Many a lovely ladle and her lemmans of knightes
Swouned and swelte for sorwe of Death's dyntes.
This age was marked by a doleful mood of misery, depression and anxiety--a sense of impending doom. There was a morbid preoccupation with death. Interests ran to depictions of Christ's passion, tombs, and illustrations of the human corpse.

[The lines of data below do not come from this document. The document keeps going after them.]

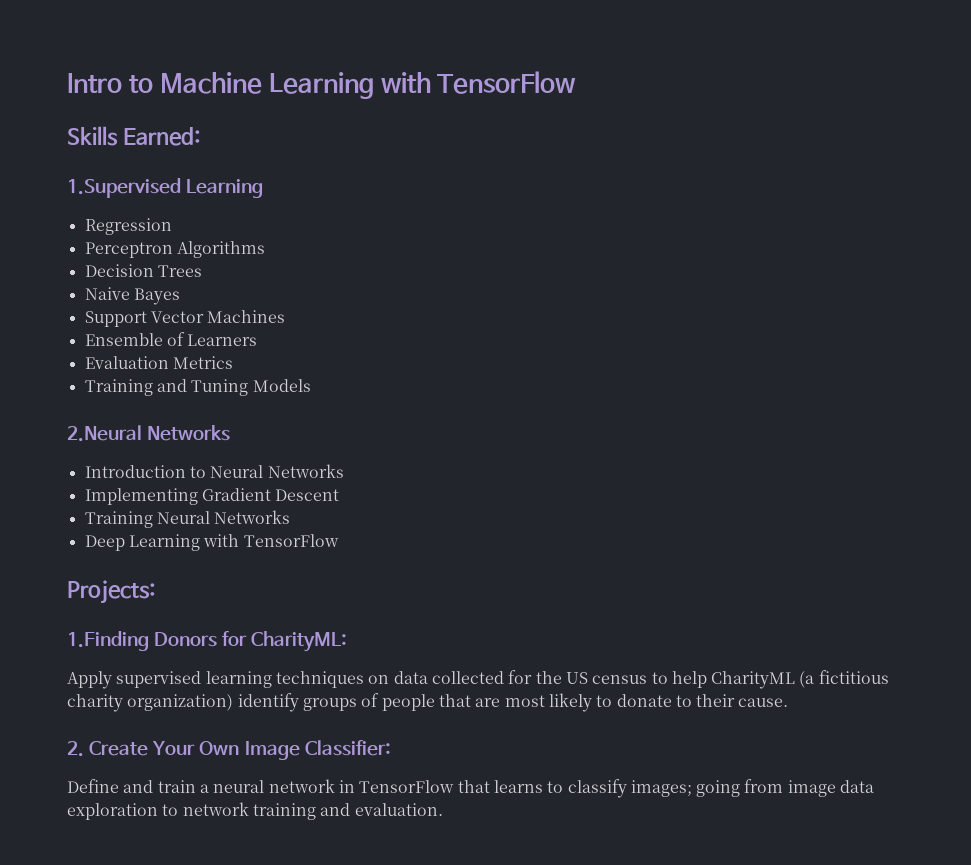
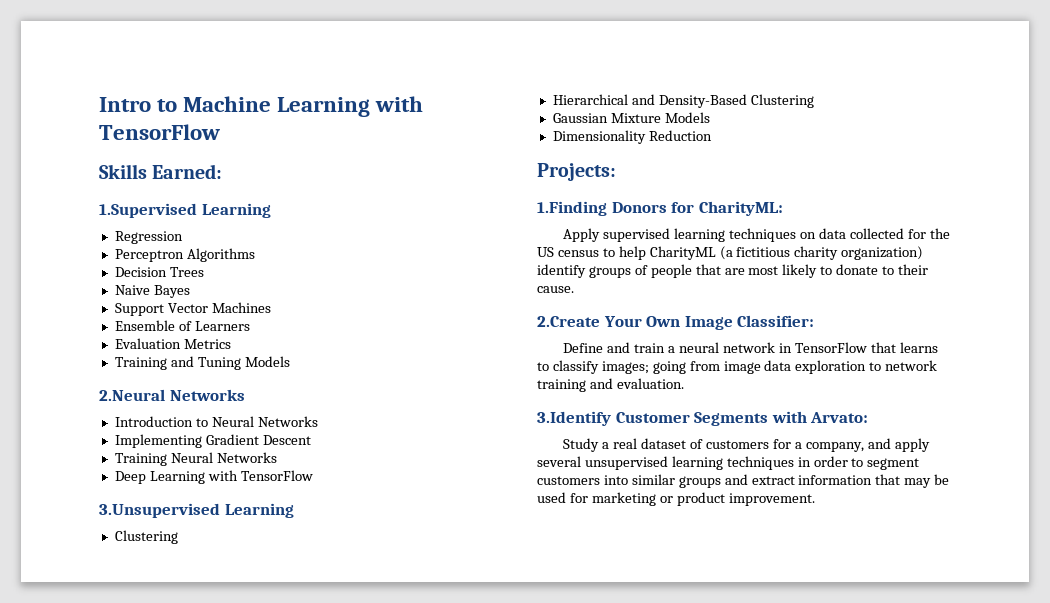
(339, 540) none -> [99,503,294,518] [114,530,178,544] [552,94,814,108] [552,112,710,123] [552,130,712,144] // 3.Unsupervised Learning // Clustering // Hierarchical and Density-Based Clustering // Gaussian Mixture Models // Dimensionality Reduction
[67,741,149,757] 2. Create -> [537,316,600,327] 2.Create
(443, 809) none -> [537,411,869,426] [563,438,930,452] [537,456,920,470] [537,474,950,488] [537,492,815,506] // 3.Identify Customer Segments with Arvato: // Study a real dataset of customers for a company, and apply several unsupervised learning techniques in order to segment customers into similar groups and extract information that may be used for marketing or product improvement.

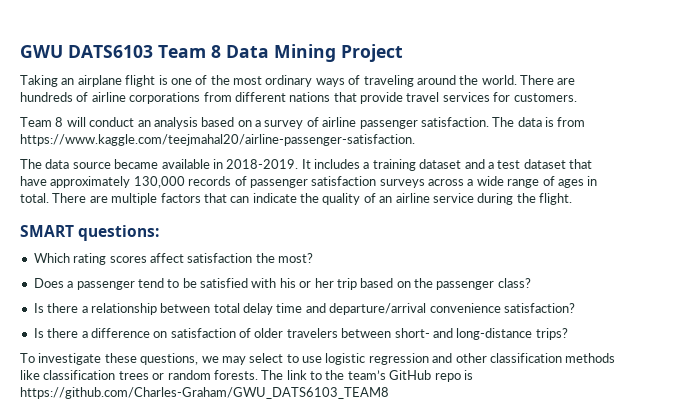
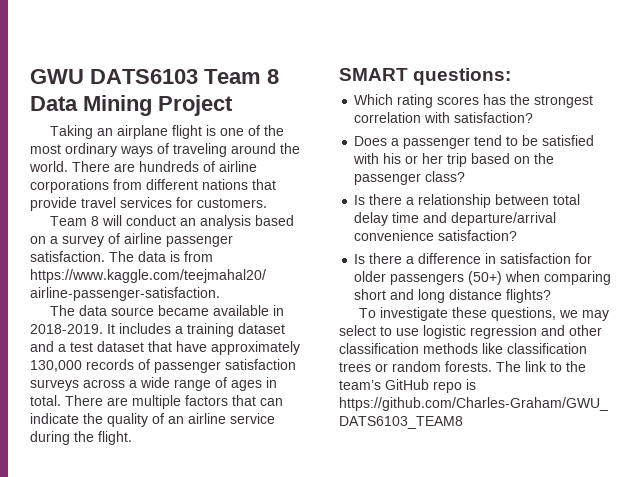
[149,253,313,263] affect satisfaction the most? -> [483,94,594,108] [354,112,534,123] has the strongest correlation with satisfaction?
[153,328,568,340] on satisfaction of older travelers between short- and long-distance trips? -> [485,253,593,264] [354,271,612,285] [354,289,552,303] in satisfaction for older passengers (50+) when comparing short and long distance flights?

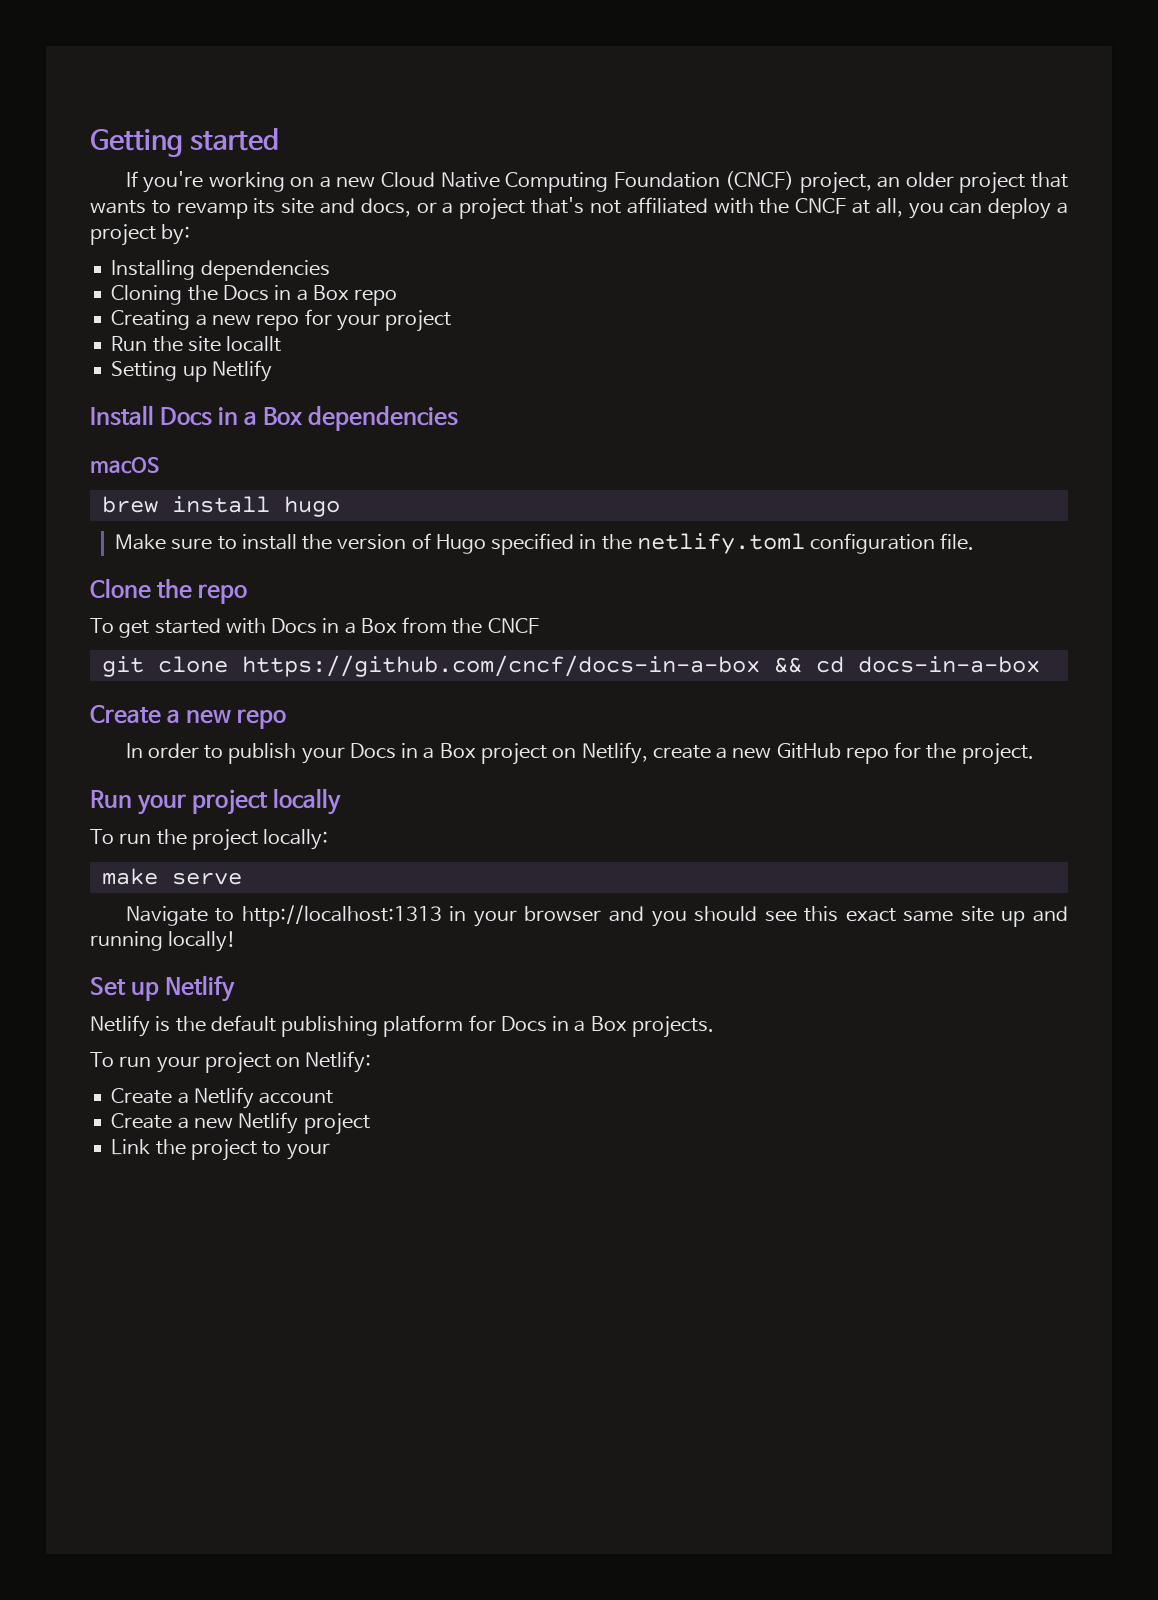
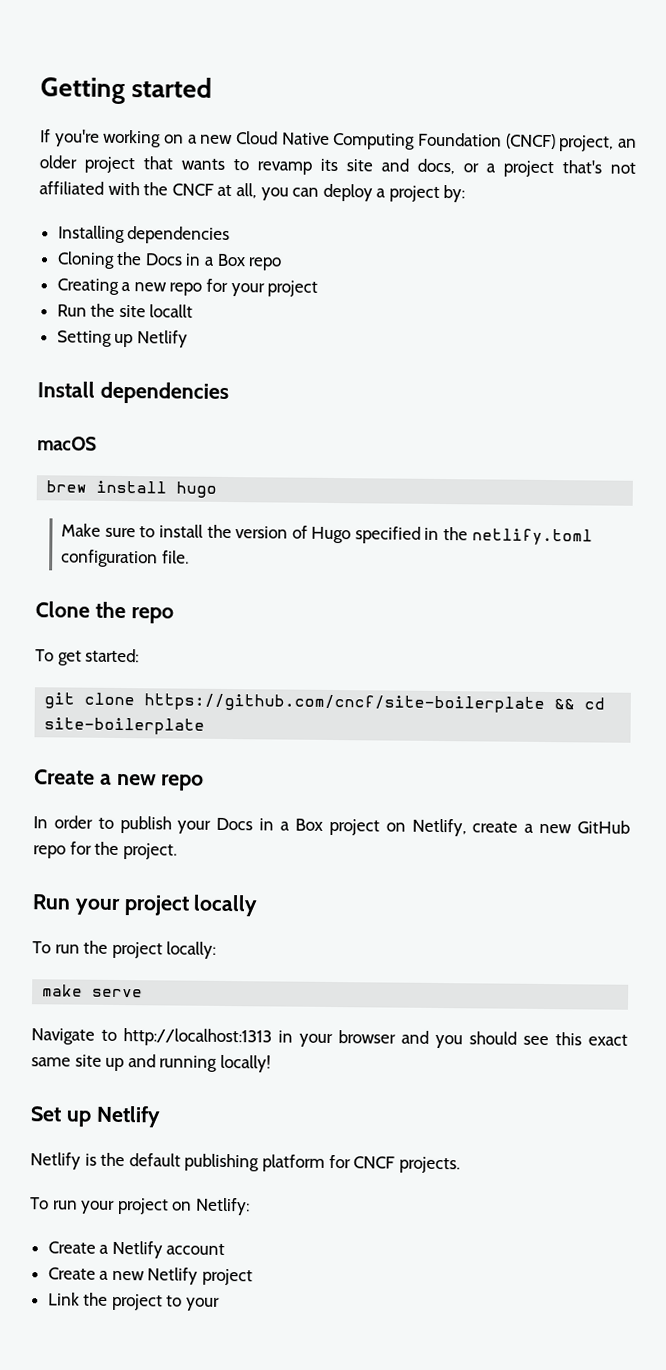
[160,407,304,426] Docs in a Box -> (95, 389) none
[154,617,539,634] started with Docs in a Box from the CNCF -> [85,648,140,663] started:
[241,655,760,677] https://github.com/cncf/docs-in-a-box -> [144,693,546,714] https://github.com/cncf/site-boilerplate
[857,656,1040,673] docs-in-a-box -> [44,717,206,735] site-boilerplate
[500,1016,627,1032] Docs in a Box -> [353,1156,396,1169] CNCF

There were many paintings of the Last Judgment and the tortures of hell, "all depicted with ruthless realism and with an almost loving devotion to each repulsive detail." (Langer, 297) Besides the religious processions, pilgrimages, mass preaching, veneration of relics and reverence of, and appeals to, saints, there was also an underworld of impiety, immorality and desire for loose living. The years after the Black Death were perhaps no more evil than before, but there was a growing sense of guilt and fear of divine retribution.
O you people hard-hearted as stone
Who give all attention to worldly things,
As if you were going to live forever.
What will you say about your future
When you look upon the sudden violence
Of cruel death who is so wise and sage
Who slays all by stroke of pestilence,
Both young and old, of low and high lineage. (Warren, 2)
The Dance Macabree was looked on as affirmation that no man was immune from inevitable death and it pointed out the weakness of claims to higher station as valid criteria to set men apart from one another. The Dance of Death was the subject of many paintings and murals found in nearly every major city, as at Lubeck, Basle, Berne, Strasbourg, Minden, Paris, Dijon, and London. (Nohl, 87) The theme and symbolism are easily recognized. A long procession unfolds before the viewer, with the figure of death, depicted as a nearly flesh-less or decomposing corpse, (Warren, 1) hand in hand with pope, emperor, empress, king, queen, cardinal, lord, knight, burgher, merchant, etc. (See illustration of the Dance of Death) This only underscored the repeated theme and served as a graphic reminder of divine providence. (Boase, 241-242)
Society in England had been affected by the plague as much as the economy or the Church. In most cases the Black Death played the part of intensification of forces already in progress. Even in the persecution of the Jews one can see an outburst of pent-up hatred and fear. The plague had spread its tentacles into every facet of life, bringing out the most noble and the most base of human feelings.